Content starts
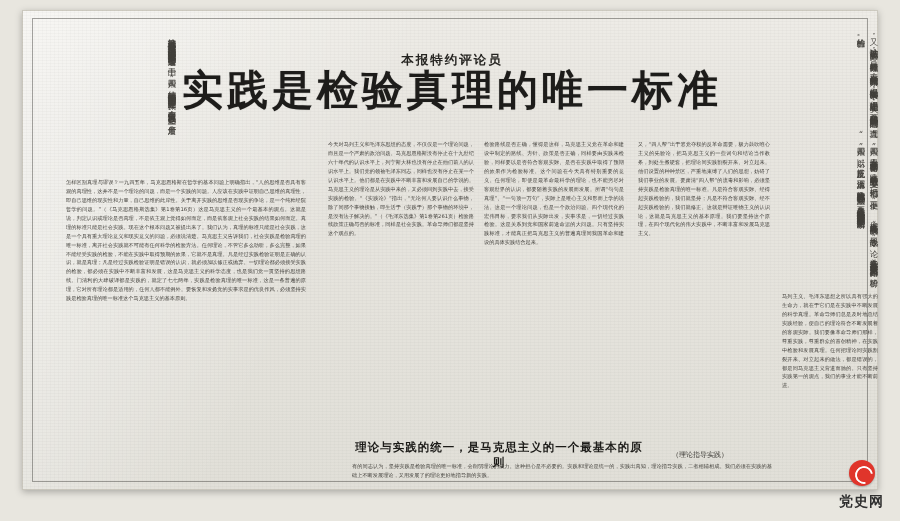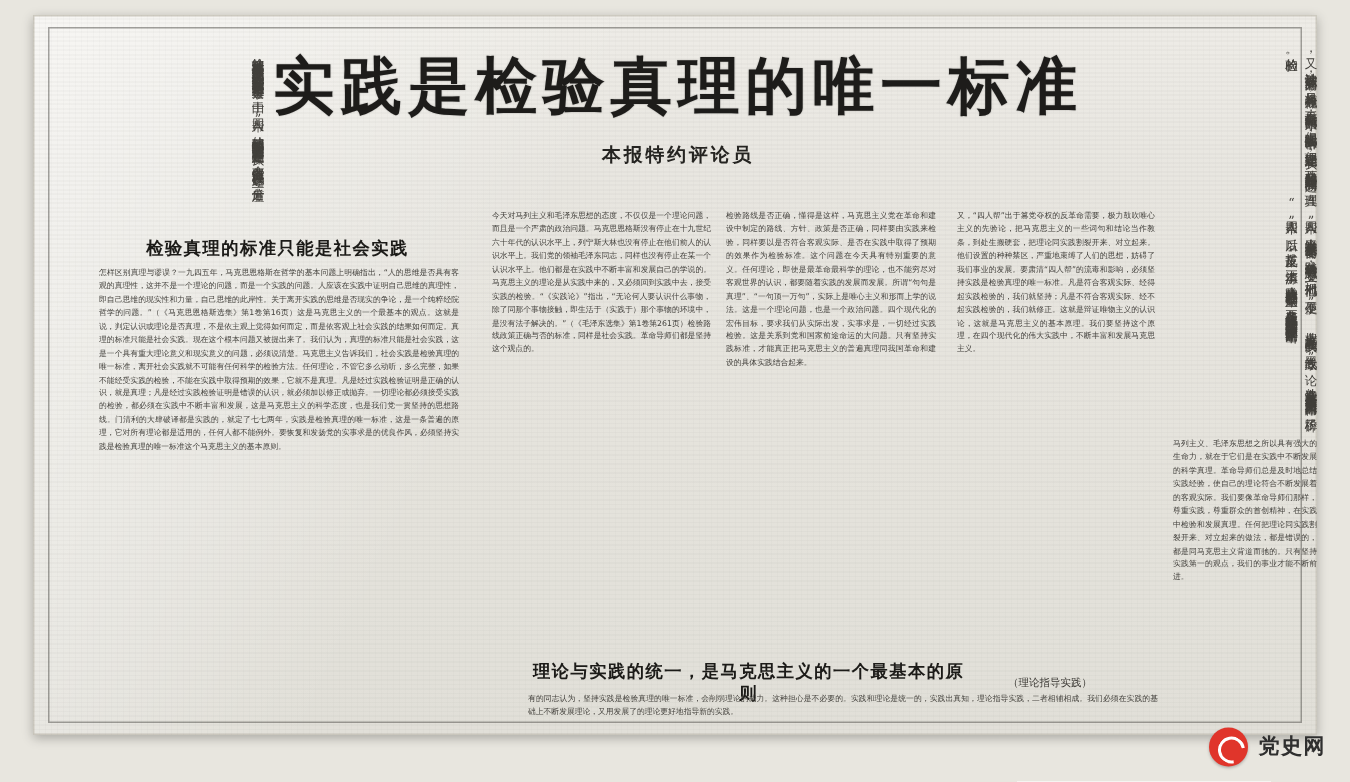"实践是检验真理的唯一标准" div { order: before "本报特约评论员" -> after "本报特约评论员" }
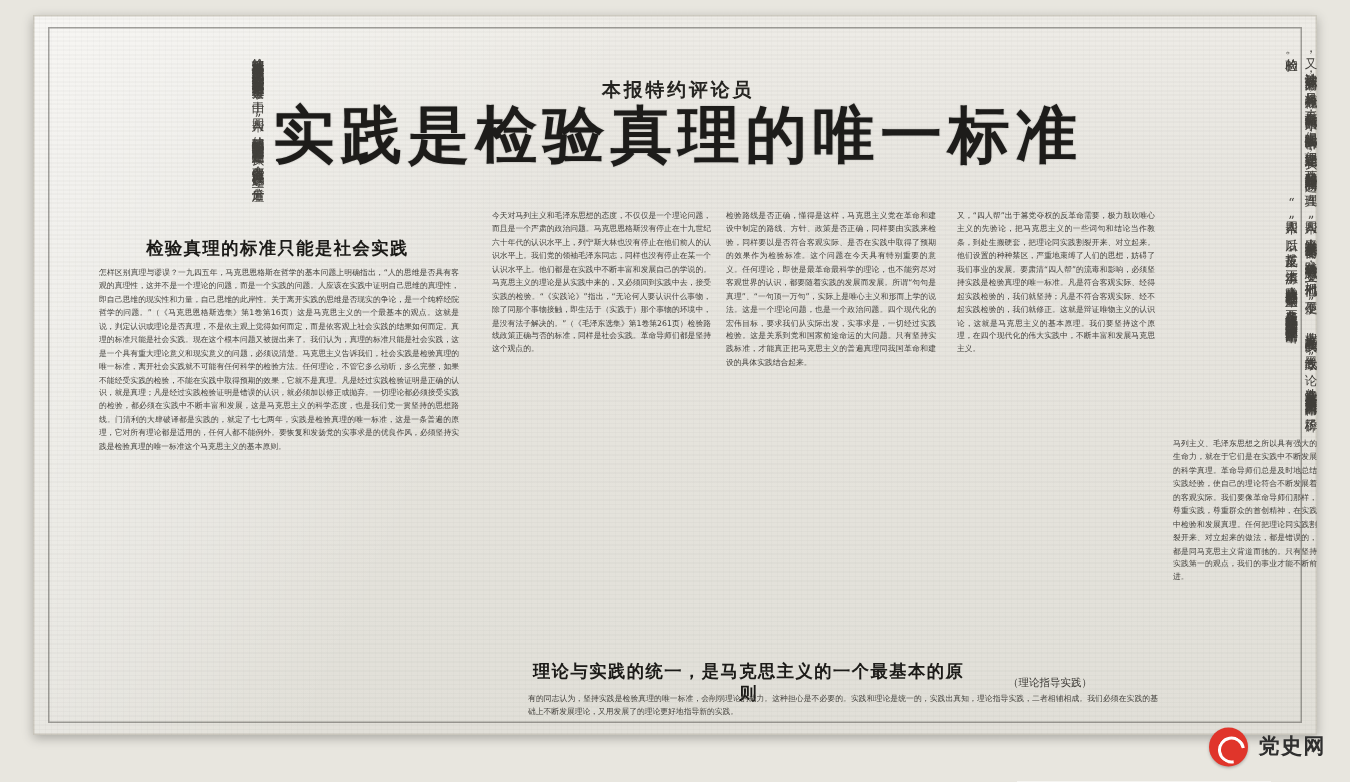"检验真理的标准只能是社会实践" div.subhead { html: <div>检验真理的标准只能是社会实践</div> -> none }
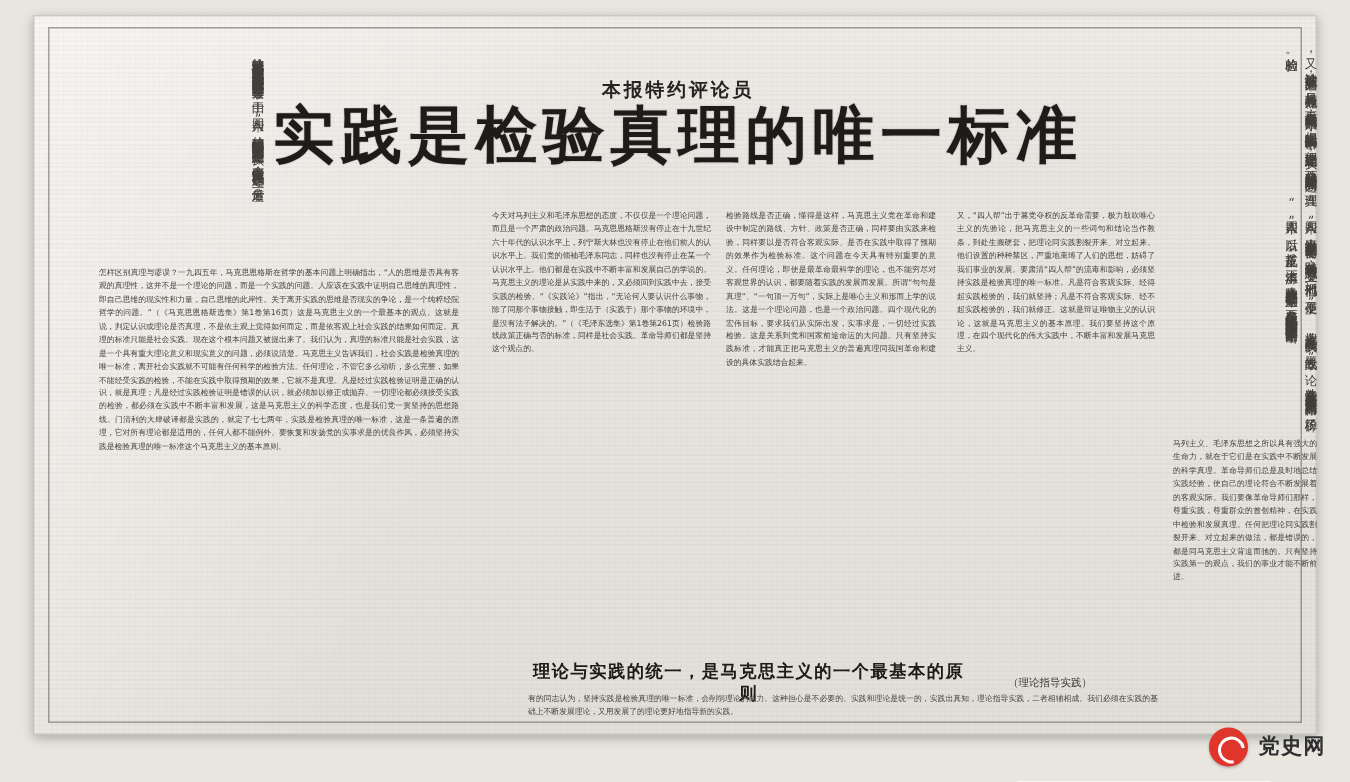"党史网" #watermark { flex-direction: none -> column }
Content ends
Content starts
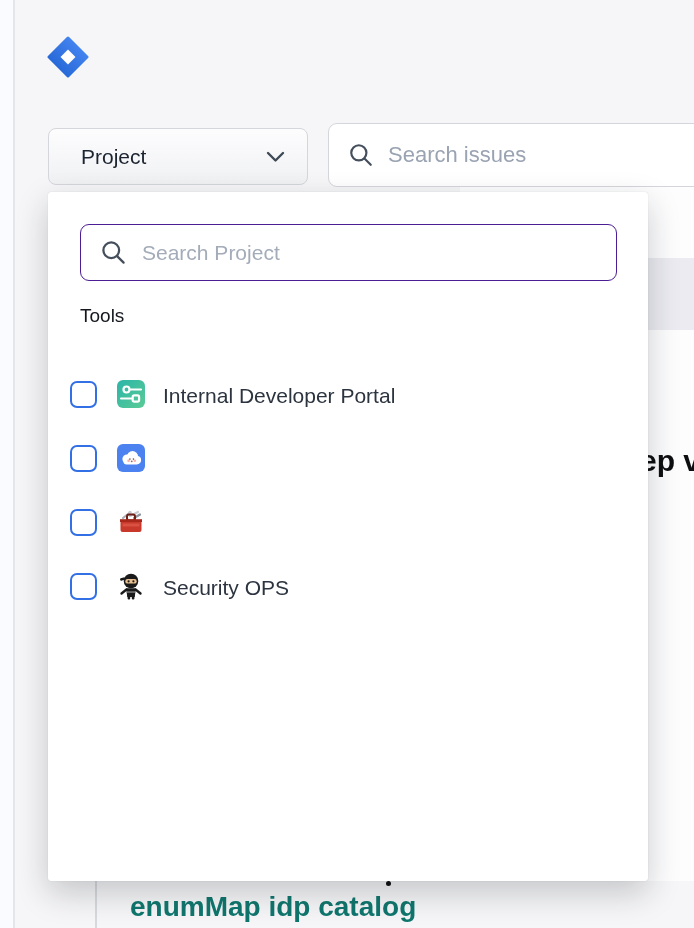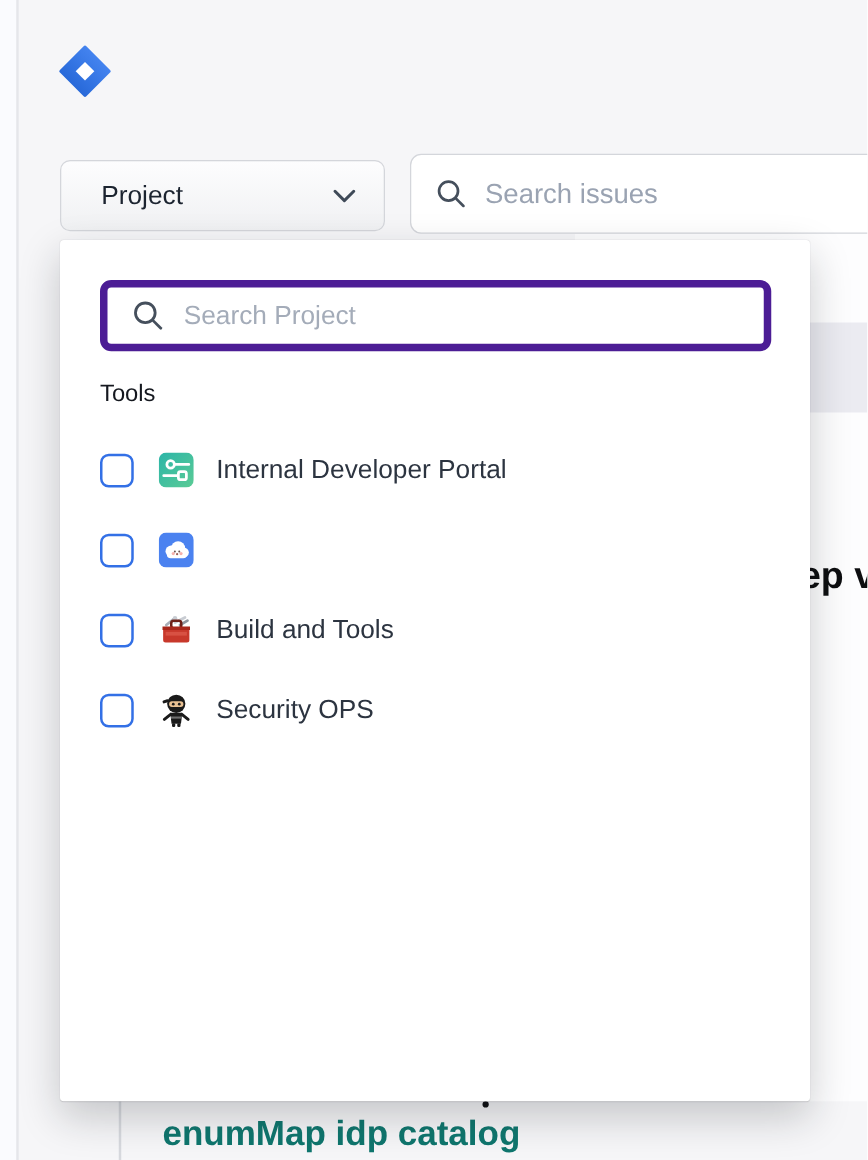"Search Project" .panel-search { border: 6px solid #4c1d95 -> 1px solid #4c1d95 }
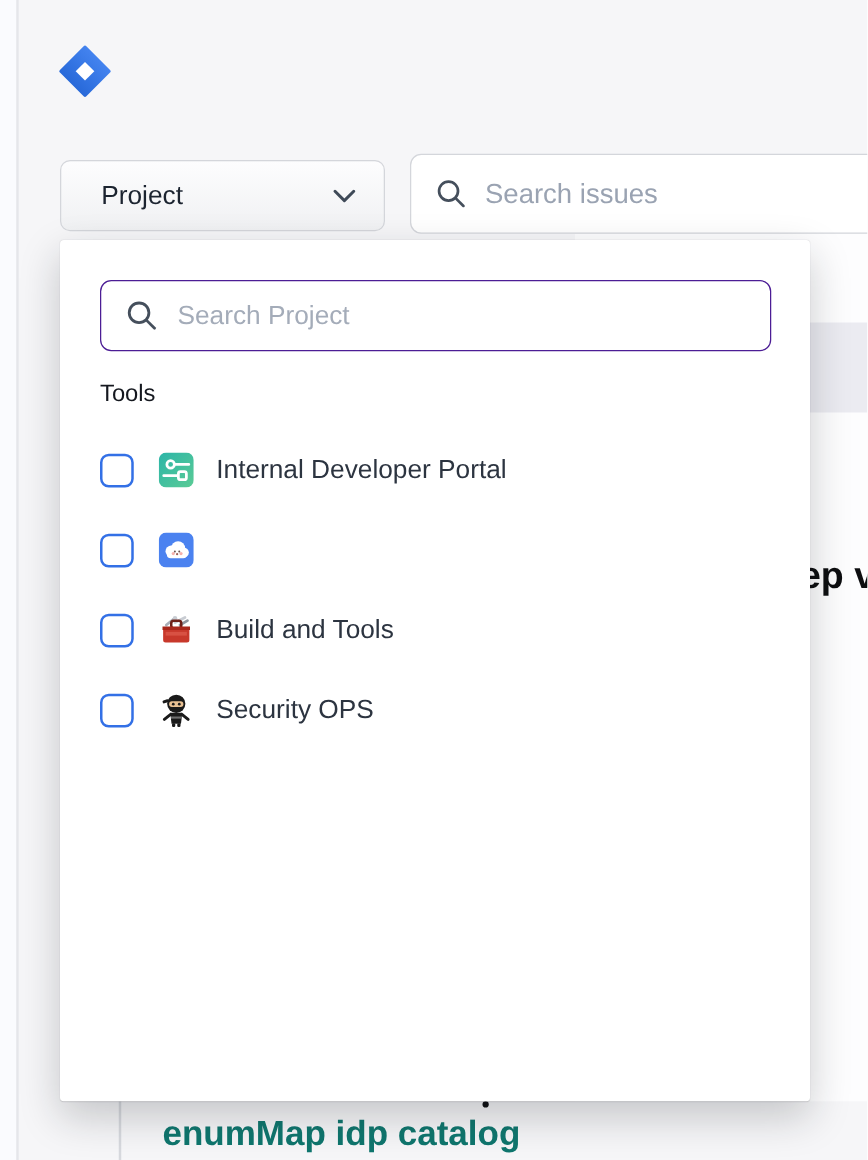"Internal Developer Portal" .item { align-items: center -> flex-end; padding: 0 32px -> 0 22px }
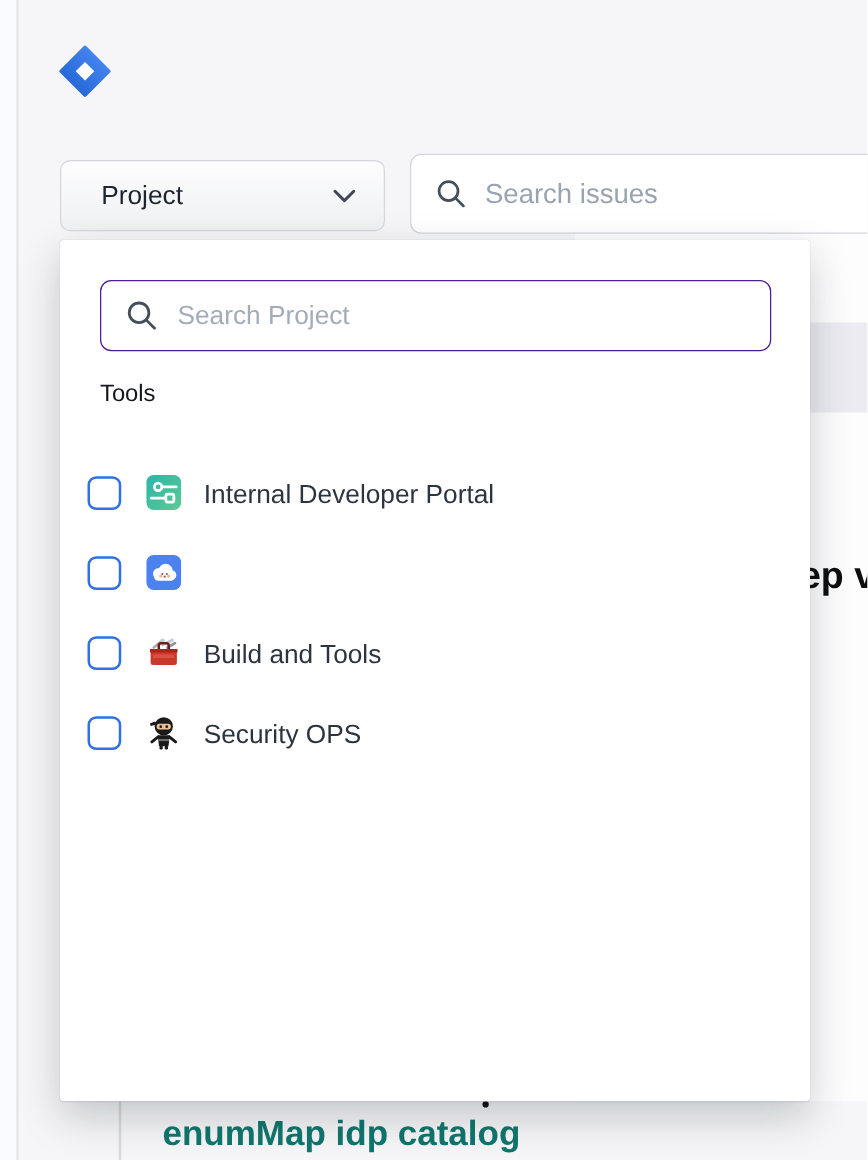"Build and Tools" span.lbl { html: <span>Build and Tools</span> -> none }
Content ends
- **Your assignment**
Set down again, word for word, every line from the one with "border: 6px solid" to the one with "html: <span>Build and" in the entries above, and omit the pictures.

- **Result of this task**
"Search Project" .panel-search { border: 6px solid #4c1d95 -> 1px solid #4c1d95 }
"Internal Developer Portal" .item { align-items: center -> flex-end; padding: 0 32px -> 0 22px }
"Build and Tools" span.lbl { html: <span>Build and Tools</span> -> none }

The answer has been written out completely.